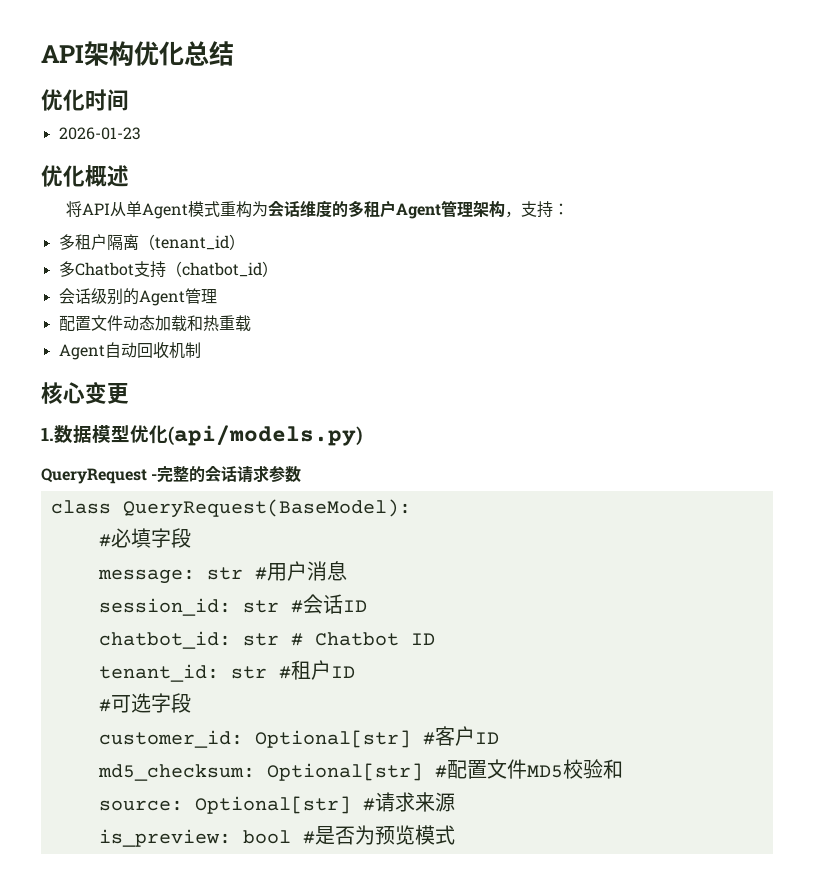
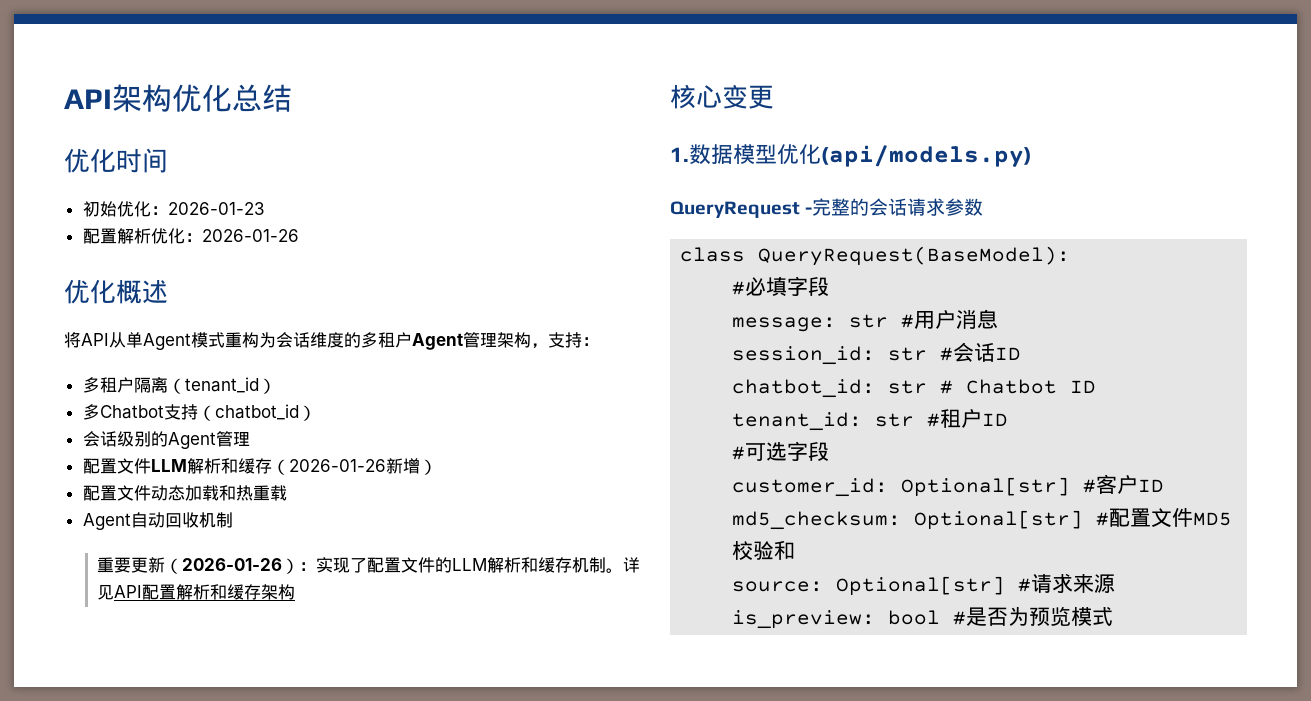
- 2026-01-23
+ 初始优化：2026-01-23
+ 配置解析优化：2026-01-26
+ 配置文件LLM解析和缓存（2026-01-26新增）
+ 重要更新（2026-01-26）：实现了配置文件的LLM解析和缓存机制。详见API配置解析和缓存架构

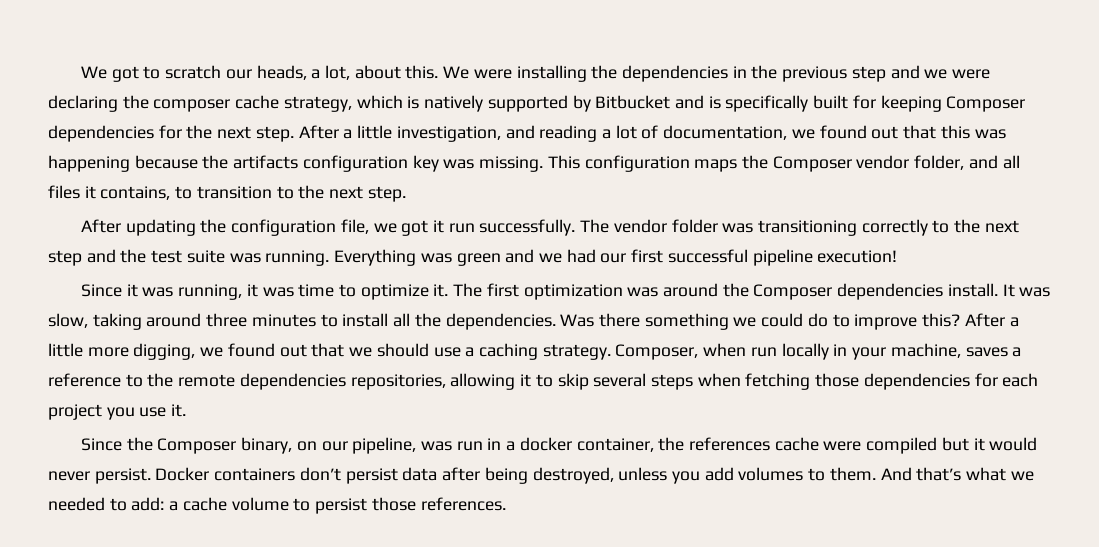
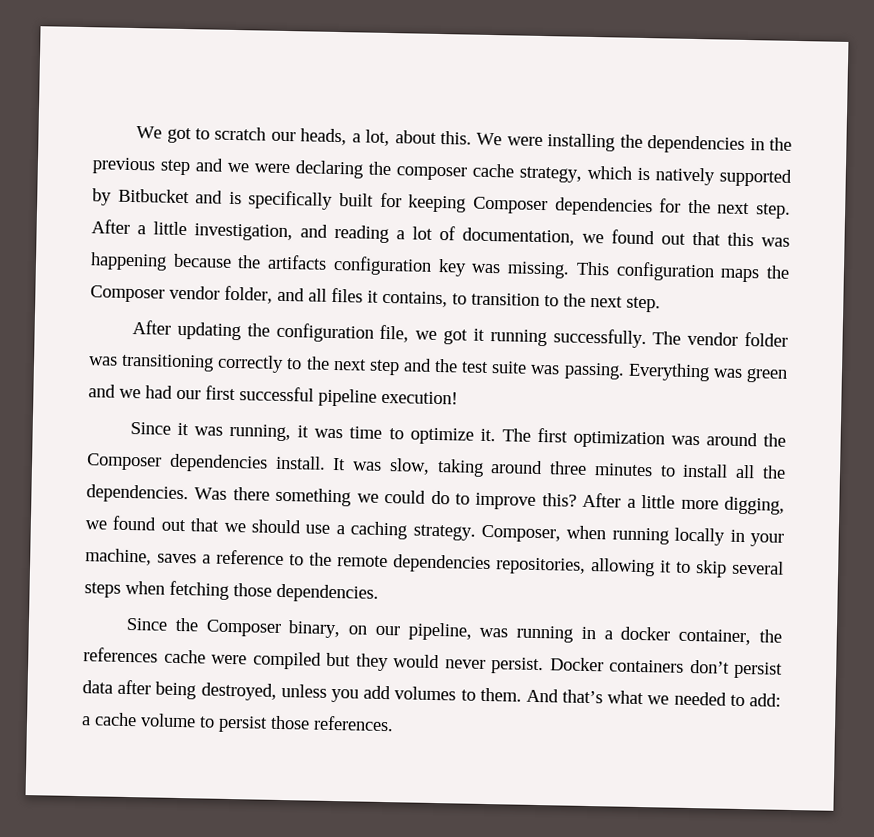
- After updating the configuration file, we got it run successfully.
+ After updating the configuration file, we got it running successfully.
- The vendor folder was transitioning correctly to the next step and the test suite was running.
+ The vendor folder was transitioning correctly to the next step and the test suite was passing.
- Composer, when run locally in your machine, saves a reference to the remote dependencies repositories, allowing it to skip several steps when fetching those dependencies for each project you use it.
+ Composer, when running locally in your machine, saves a reference to the remote dependencies repositories, allowing it to skip several steps when fetching those dependencies.
- Since the Composer binary, on our pipeline, was run in a docker container, the references cache were compiled but it would never persist.
+ Since the Composer binary, on our pipeline, was running in a docker container, the references cache were compiled but they would never persist.

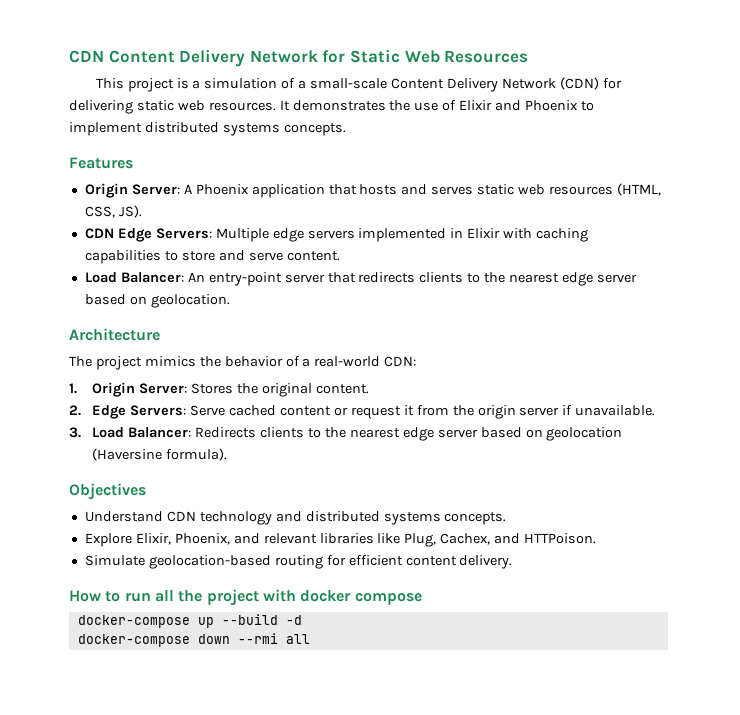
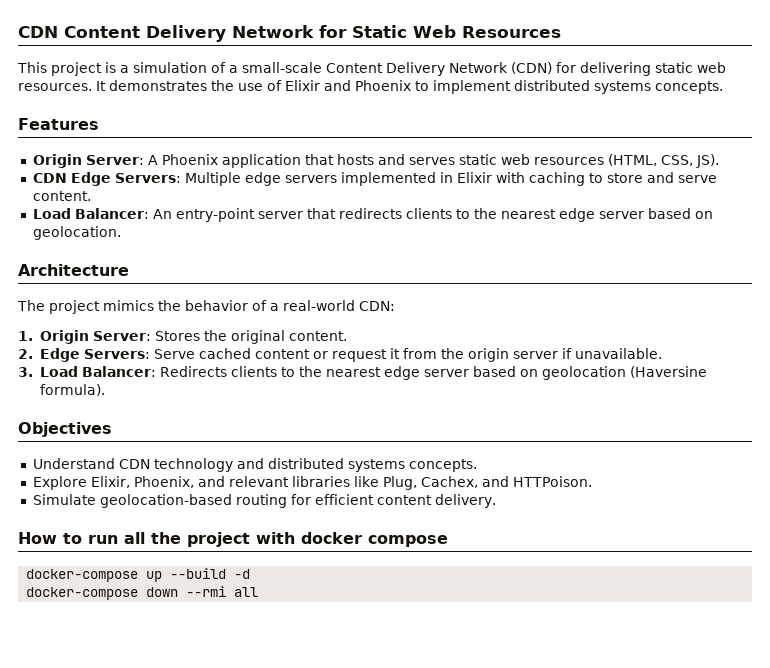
- CDN Edge Servers: Multiple edge servers implemented in Elixir with caching capabilities to store and serve content.
+ CDN Edge Servers: Multiple edge servers implemented in Elixir with caching to store and serve content.

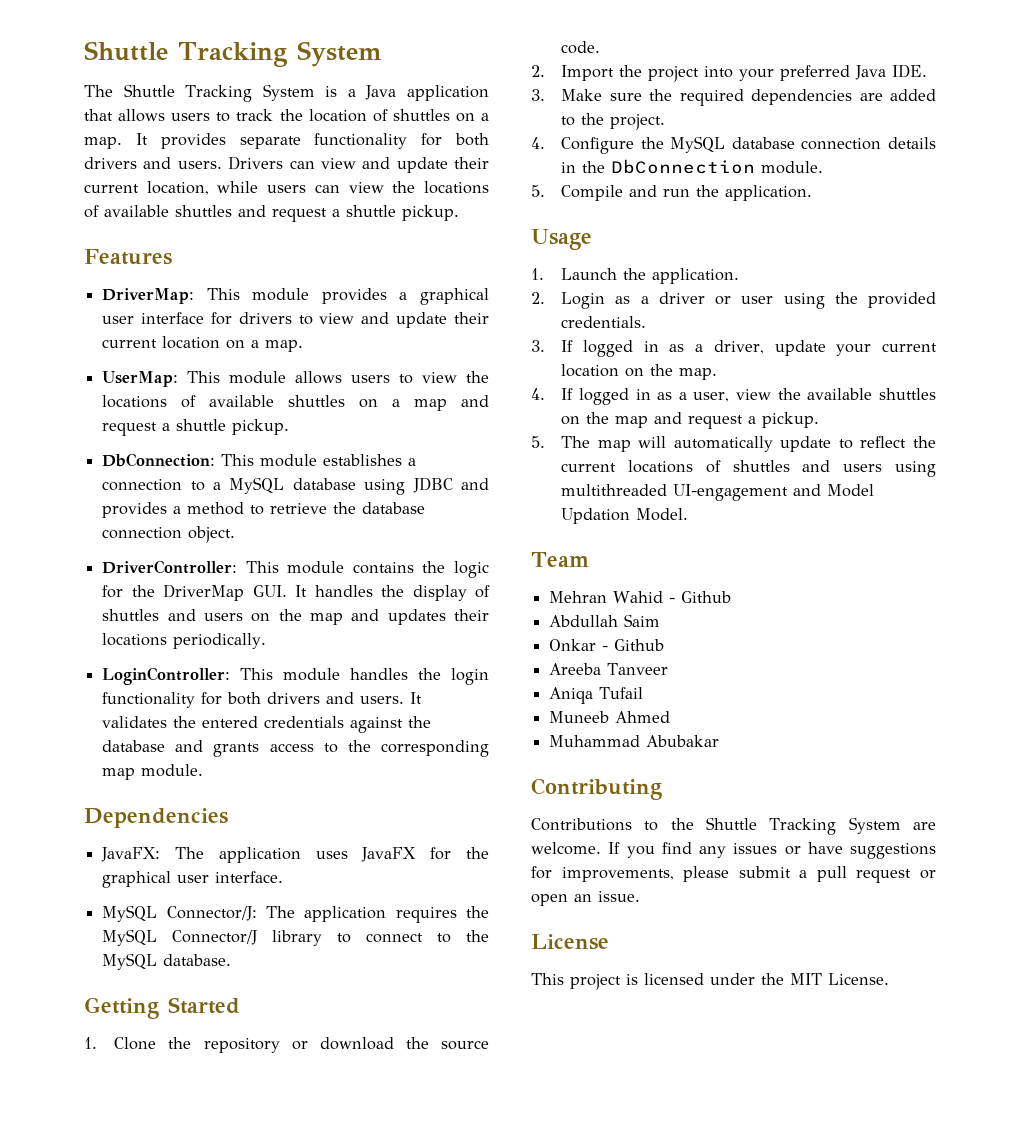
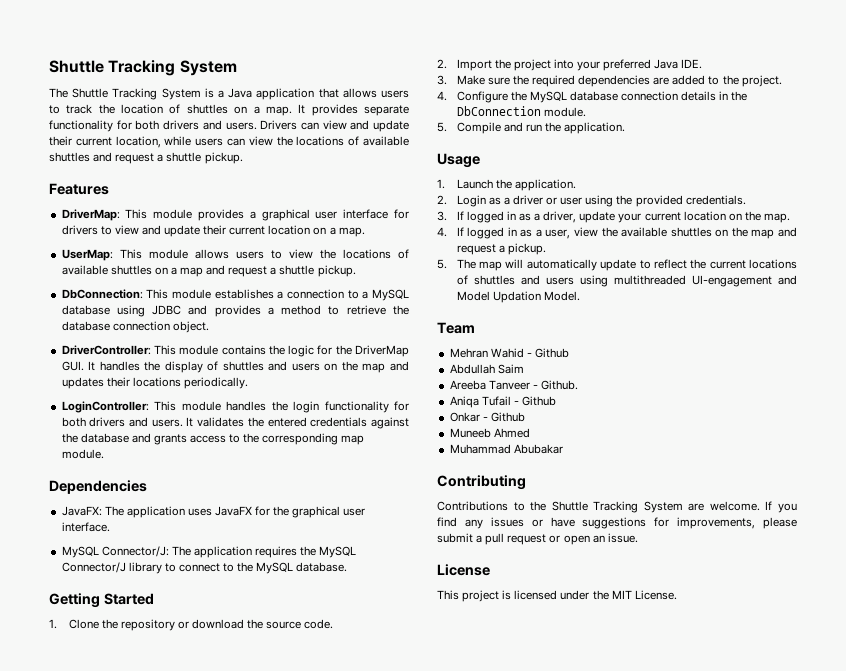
+ Areeba Tanveer - Github.
+ Aniqa Tufail - Github
- Areeba Tanveer
- Aniqa Tufail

++++++++++

▸ **WHAT YOU NEED TO DO**
Pictures are to be omitted; otherwise, write out the data exactly as it appears.

▸ **TASK RESPONSE**
- 2026-01-23
+ 初始优化：2026-01-23
+ 配置解析优化：2026-01-26
+ 配置文件LLM解析和缓存（2026-01-26新增）
+ 重要更新（2026-01-26）：实现了配置文件的LLM解析和缓存机制。详见API配置解析和缓存架构

- After updating the configuration file, we got it run successfully.
+ After updating the configuration file, we got it running successfully.
- The vendor folder was transitioning correctly to the next step and the test suite was running.
+ The vendor folder was transitioning correctly to the next step and the test suite was passing.
- Composer, when run locally in your machine, saves a reference to the remote dependencies repositories, allowing it to skip several steps when fetching those dependencies for each project you use it.
+ Composer, when running locally in your machine, saves a reference to the remote dependencies repositories, allowing it to skip several steps when fetching those dependencies.
- Since the Composer binary, on our pipeline, was run in a docker container, the references cache were compiled but it would never persist.
+ Since the Composer binary, on our pipeline, was running in a docker container, the references cache were compiled but they would never persist.

- CDN Edge Servers: Multiple edge servers implemented in Elixir with caching capabilities to store and serve content.
+ CDN Edge Servers: Multiple edge servers implemented in Elixir with caching to store and serve content.

+ Areeba Tanveer - Github.
+ Aniqa Tufail - Github
- Areeba Tanveer
- Aniqa Tufail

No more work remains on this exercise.